Так Верди проводит свои дни. Мрачный, недовольный собой, он все больше отгораживается от людей, целыми днями бродит по полям с любимыми собаками Лулу и Блэком, наблюдает за всходами, ухаживает за своими фазанами, которых разводит, или за выводками павлинов, которыми очень гордится. А музыка подождет. Он ведь и так немало потрудился: переработал для французской столицы «Макбета» — произвел в нем сокращения, добавил новые партии, пересмотрел почти всю инструментовку. И остался доволен сделанным. А сейчас ну просто совсем не расположен, по крайней мере так он считает, приниматься за новую оперу, которую Эскюдье, парижский импресарио, просит написать для «Гранд-Опера». Верди придумывает различные предлоги, тянет, не говоря ни «да», ни «нет». Теперь, в эти первые месяцы 1866 года, он начинает верить, что, пожалуй, сможет снова приняться за работу. Чувствует, что еще о многом может рассказать. Но еще не совсем уверен — ему не хотелось бы повториться, идти хожеными путями.

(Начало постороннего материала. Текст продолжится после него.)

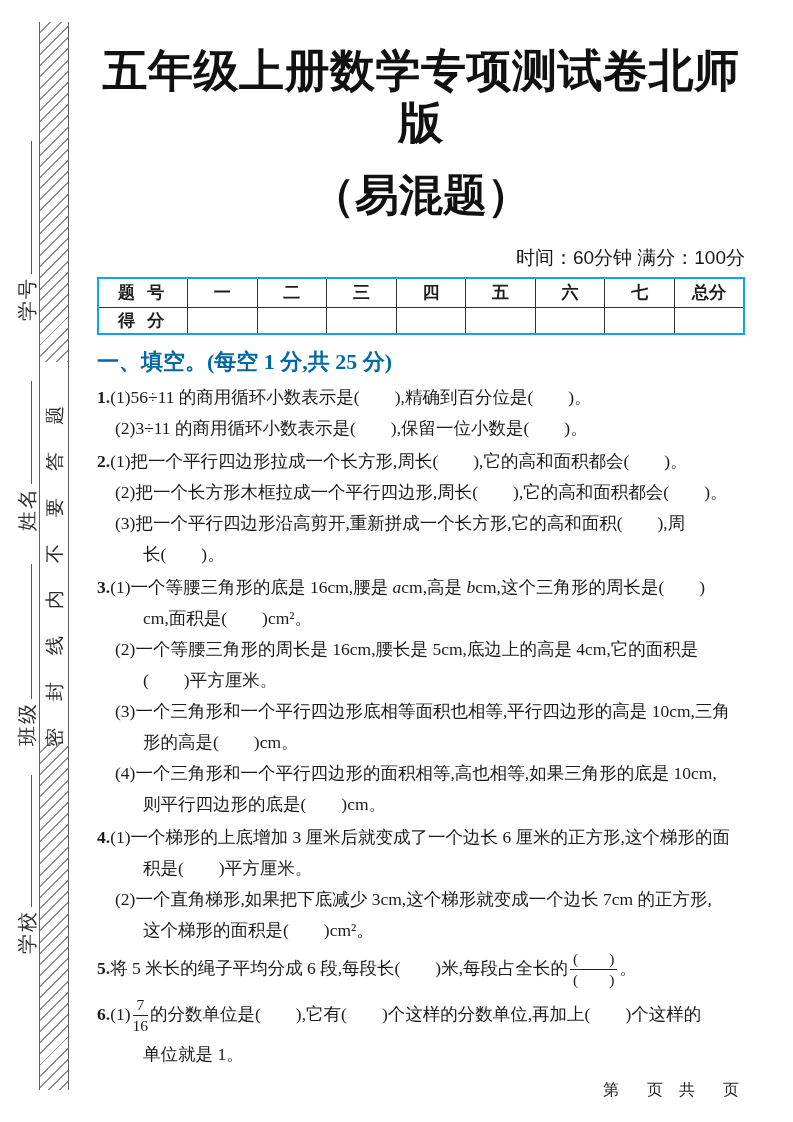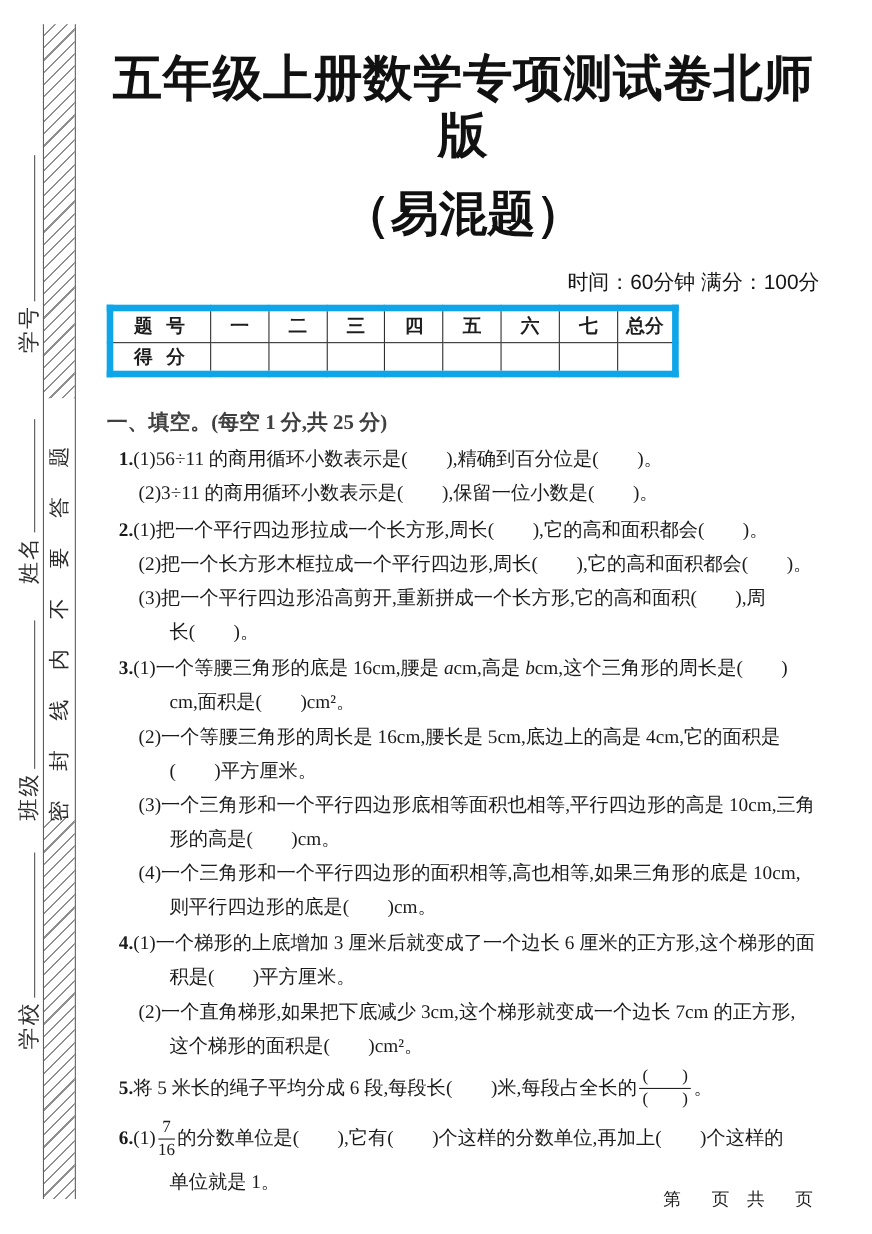"题 号" table.score { border: 6px solid #0ea5e9 -> 2px solid #0ea5e9; width: 520px -> 648px }
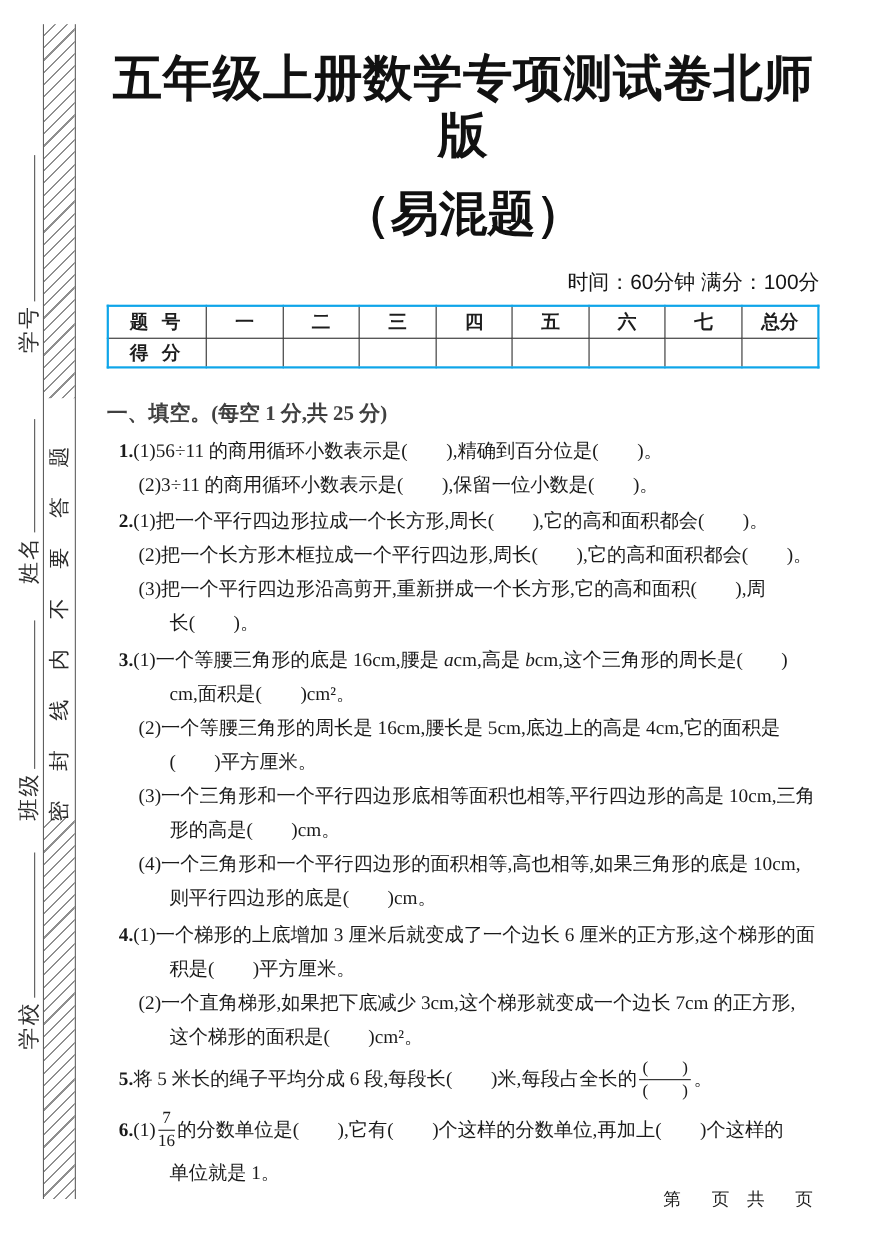"一、填空。(每空 1 分,共 25 分)" .section-heading { color: #404040 -> #0369a1; font-size: 19px -> 22px; margin-top: 28px -> 12px }
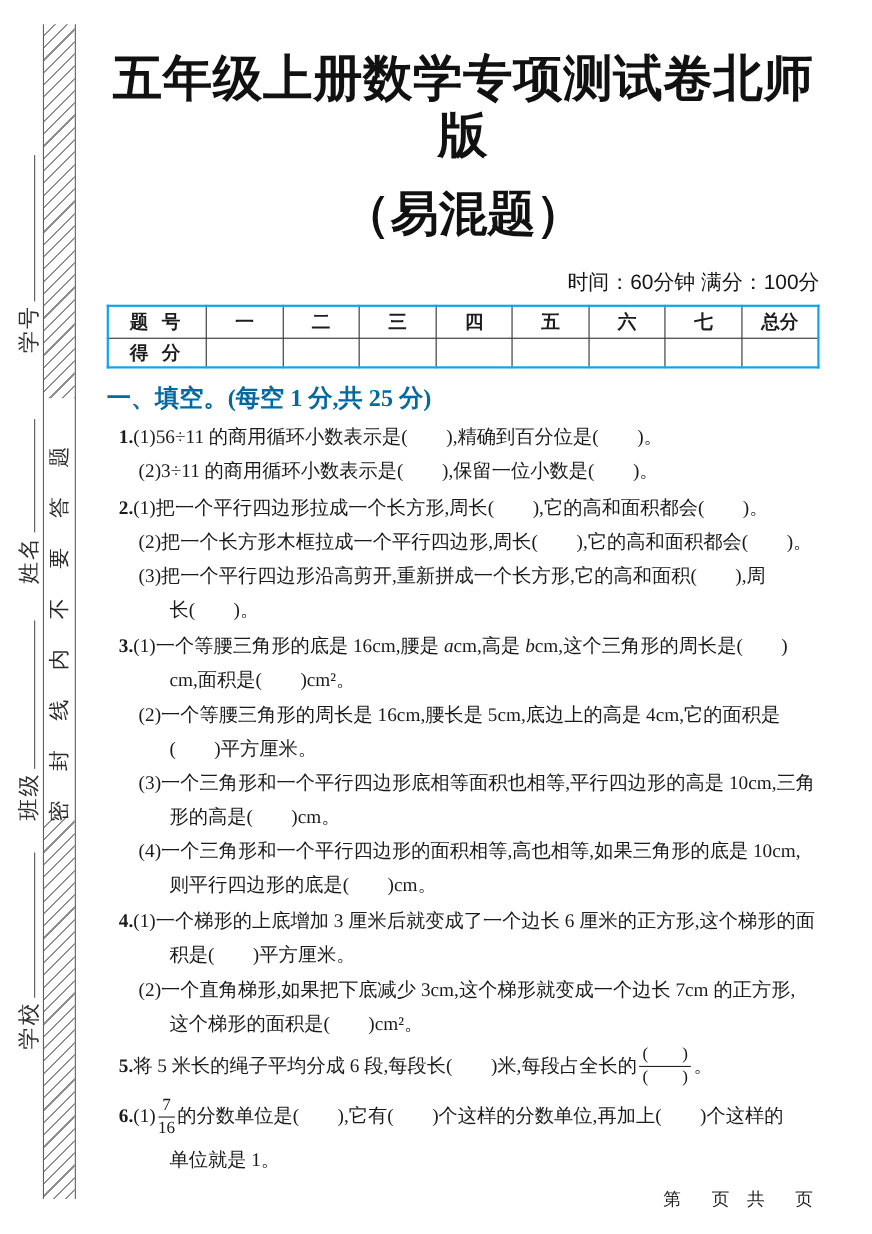"1.(1)56÷11 的商用循环小数表示是( ),精确到百分位是( )。" #questions { margin-left: 11px -> none }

Нужен новый, сильный сюжет, который встряхнул бы его, задел за живое.

Его давняя мечта, с которой он так и не мог никогда расстаться, — «Король Лир». Верди уже вложил в него немало сил, времени и труда. Но опасается, что не сможет сказать об отцовской любви нечто большее, чем в «Риголетто». Кроме того, трагедия старости и власти не захватывает его целиком, ее недостаточно, чтобы он мог выстроить полностью сюжет оперы. К тому же, откровенно говоря, недоступные вершины шекспировского гения в «Короле Лире» продолжают пугать его. Нужно поискать что-то другое, какой-нибудь иной сюжет. Значит, он все-таки опять будет писать музыку? Забросит сельское хозяйство? И снова, бог знает в который раз, примется наносить свои черные «закорючки» на нотный стан? Мало-помалу он успокаивается, и, живя в этой своей туманной долине, случается, если говорить прямо, льстит себя надеждой вернуться к музыке. Ну, конечно же, в конце концов можно попробовать еще раз, в двадцать пятый раз. Мейербер и Вагнер, особенно Вагнер, приобретают все больше приверженцев в Италии? Вот и хорошо, значит, пришла пора вновь взяться за свою настоящую работу, за ту, ради которой он рожден, — сочинять музыку.